Ten hospitals and health systems reported instances of EHR snooping by their employees this year, resulting in terminations and other disciplinary actions.
HHS' HIPAA privacy and security rules require healthcare organizations to impart sanctions against staff members who violate privacy and security policies such as EHR snooping. However, the office leaves the responsibility of implementing appropriate punishment such as termination or other disciplinary action up to the healthcare organizations.
Here are 10 hospitals and health systems that reported patient record breaches by employees wrongfully viewing medical records in 2021, as reported by Becker's Hospital Review.
1. Montefiore Health System notified some patients in January that their protected health information had been illegally accessed by a former employee. The New York City-based health system terminated the employee and referred the case to law enforcement.
2. In April, Montefiore fired a second employee for EHR snooping after having discovered the individual inappropriately accessed patients' medical records for more than a year.
3. Bethesda Hospital, part of Coral Gables, Fla.-based Baptist Health, in February said it terminated an employee for "impermissibly" accessing patients' medical records and altering a home care patient's health order.
4. In March, Petersburg (Alaska) Medical Center notified patients that a hospital employee had wrongfully viewed records of patients who were not directly under their care.

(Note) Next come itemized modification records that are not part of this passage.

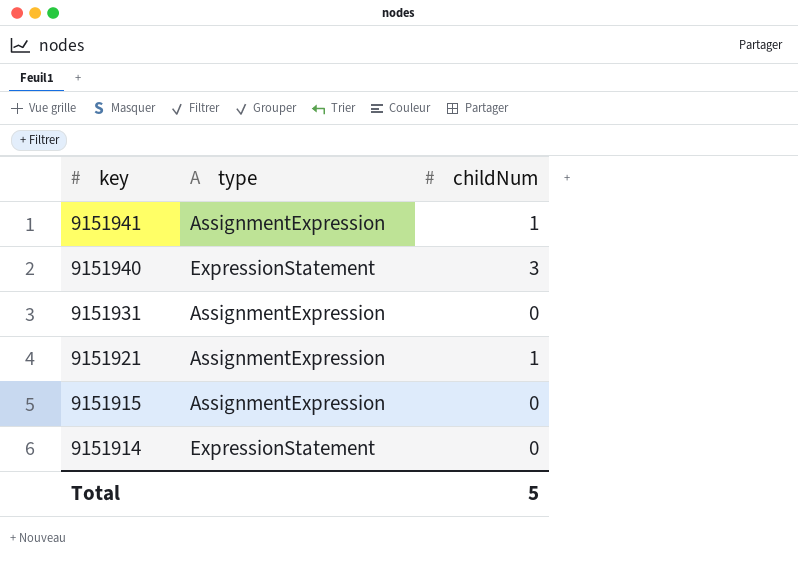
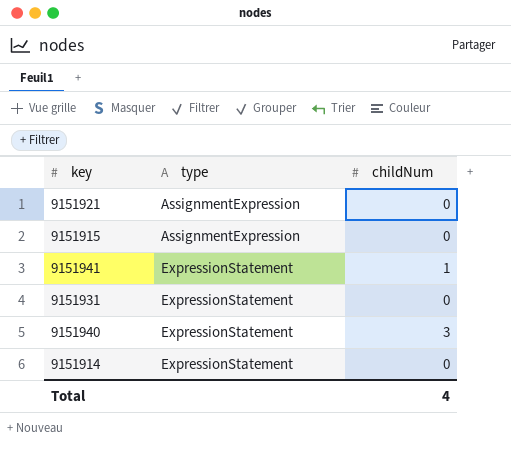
row order: key descending -> type ascending
9151921 | childNum: 1 -> 0
9151941 | type: AssignmentExpression -> ExpressionStatement
9151931 | type: AssignmentExpression -> ExpressionStatement
Total | childNum: 5 -> 4

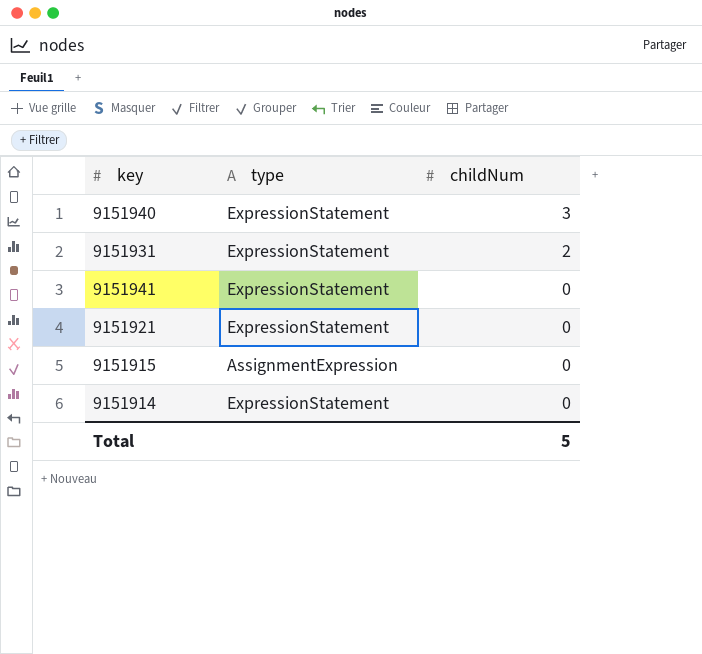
row order: type ascending -> childNum descending
9151931 | childNum: 0 -> 2
9151941 | childNum: 1 -> 0
9151921 | type: AssignmentExpression -> ExpressionStatement
Total | childNum: 4 -> 5

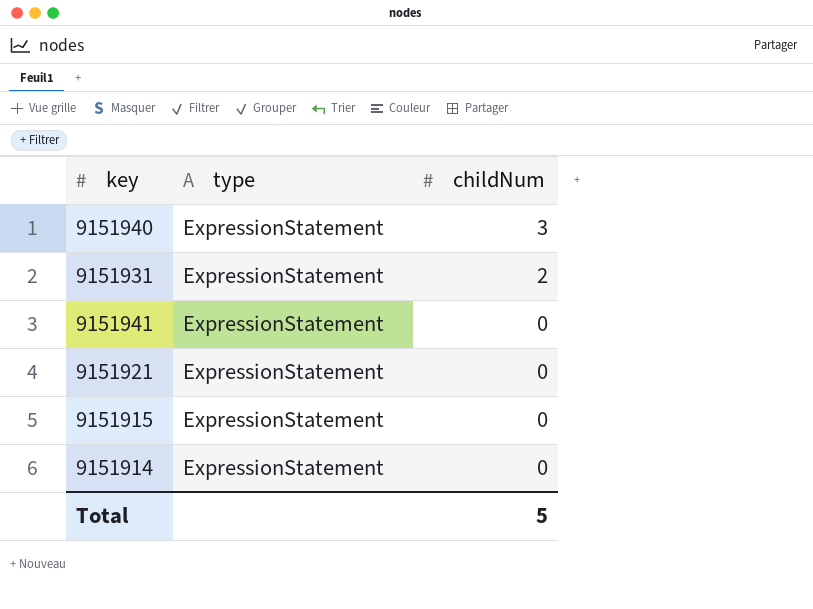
9151915 | type: AssignmentExpression -> ExpressionStatement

The hospital said it implemented measures to prevent similar instances, including terminating the offending employee and inking plans to deploy a new EHR system that has more safeguards.
5. Gainesville-based University of Florida Health Shands notified 1,562 patients in May that a former employee wrongfully accessed their protected health information over a two-year period.
6. Ahmad Maher Abdel-Munim Alsughayer, a former physician at Rochester, Minn.-based Mayo Clinic, was charged in Olmsted County (Minn.) District Court with gross misdemeanor unauthorized computer access in June after allegedly inappropriately accessing patients' PHI during his employment.
7. Canton, Ohio-based Aultman Health Foundation began notifying around 7,300 patients in June that their PHI had been inappropriately accessed by a former health system employee between September 2009 and April 2021. The former employee was terminated.
8. Long Island Jewish Forest Hills Hospital, part of New Hyde Park, N.Y.-based Northwell Health, in August began notifying more than 10,000 patients that their PHI was inappropriately accessed by a former employee.
9. Lincoln, Neb.-based Bryan Health began notifying more than 2,700 patients in November of a data breach after a former employee snooped through their medical records.
10. In November, Huntington (N.Y.) Hospital, part of Northwell Health, began notifying about 13,000 patients that their PHI was improperly accessed by a former employee. The hospital worked with law enforcement to investigate the incident, and the former employee has been charged with a criminal HIPAA violation.